• The problem: Starting from the first line below, count every line holding the word "flex", then state the total alone.
─── Data extracts ───
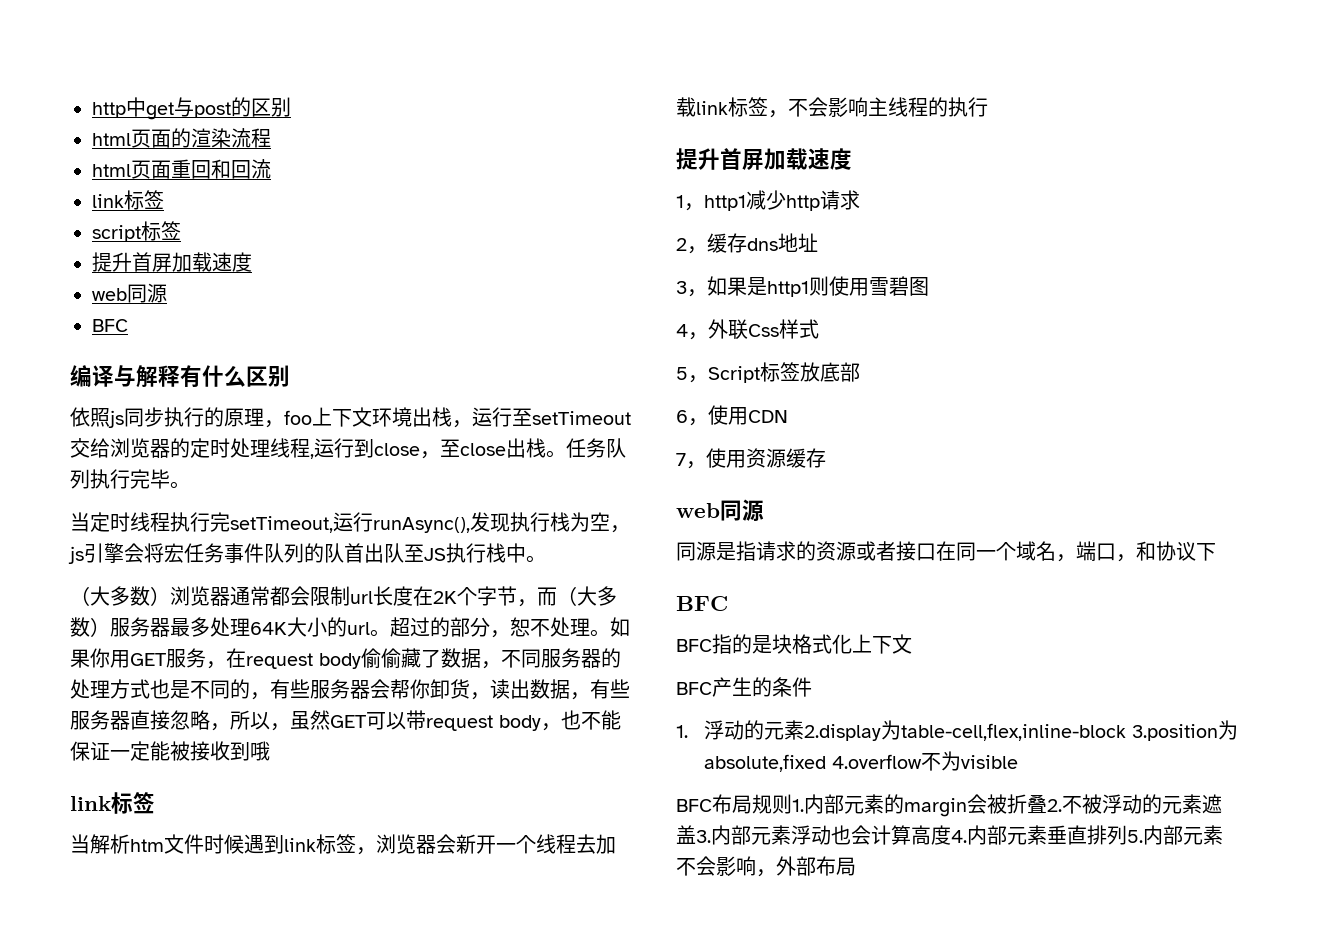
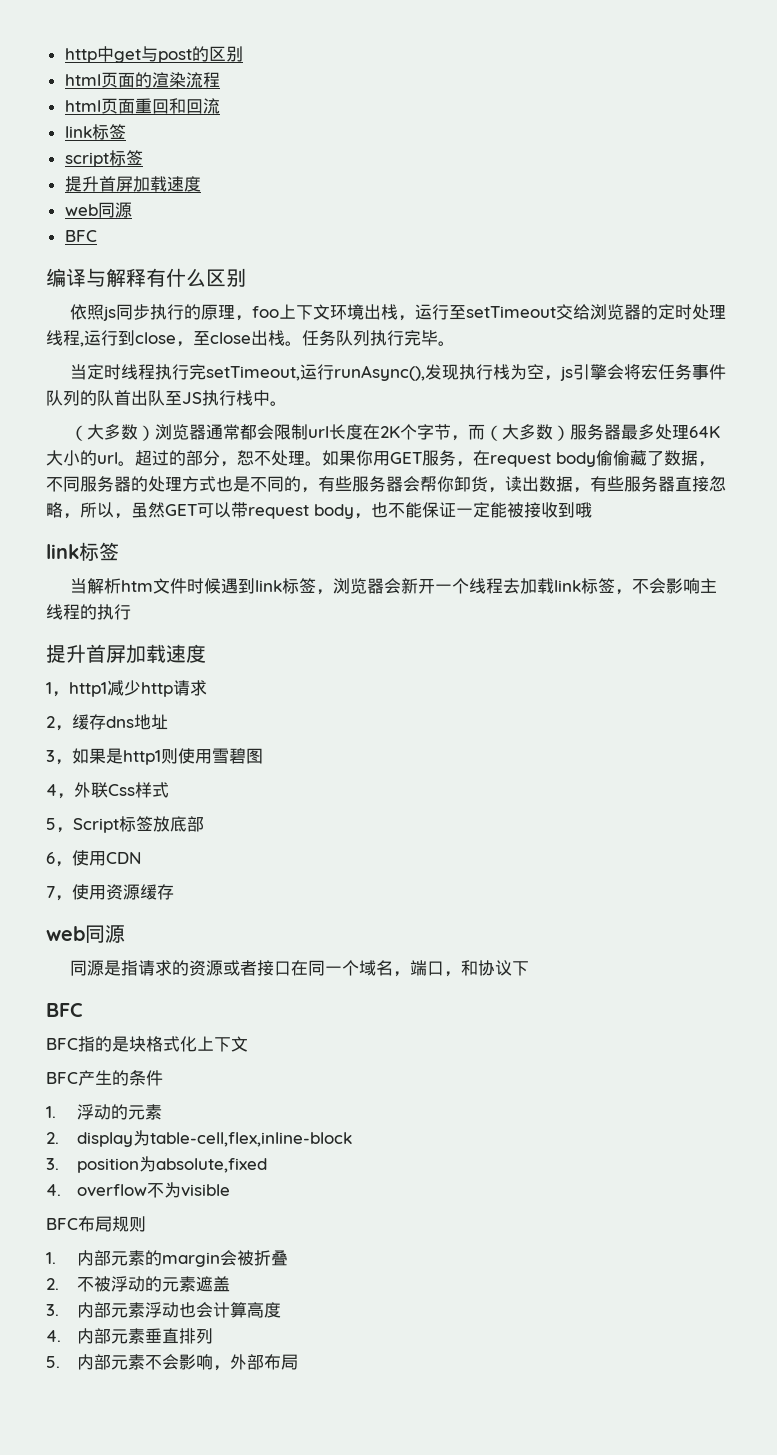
- 1.浮动的元素2.display为table-cell,flex,inline-block 3.position为absolute,fixed 4.overflow不为visible
+ 1.浮动的元素
+ 2. display为table-cell,flex,inline-block
+ 3. position为absolute,fixed
+ 4. overflow不为visible
- BFC布局规则1.内部元素的margin会被折叠2.不被浮动的元素遮盖3.内部元素浮动也会计算高度4.内部元素垂直排列5.内部元素不会影响，外部布局
+ BFC布局规则
+ 1.内部元素的margin会被折叠
+ 2.不被浮动的元素遮盖
+ 3.内部元素浮动也会计算高度
+ 4.内部元素垂直排列
+ 5.内部元素不会影响，外部布局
───
• Response to this exercise: 2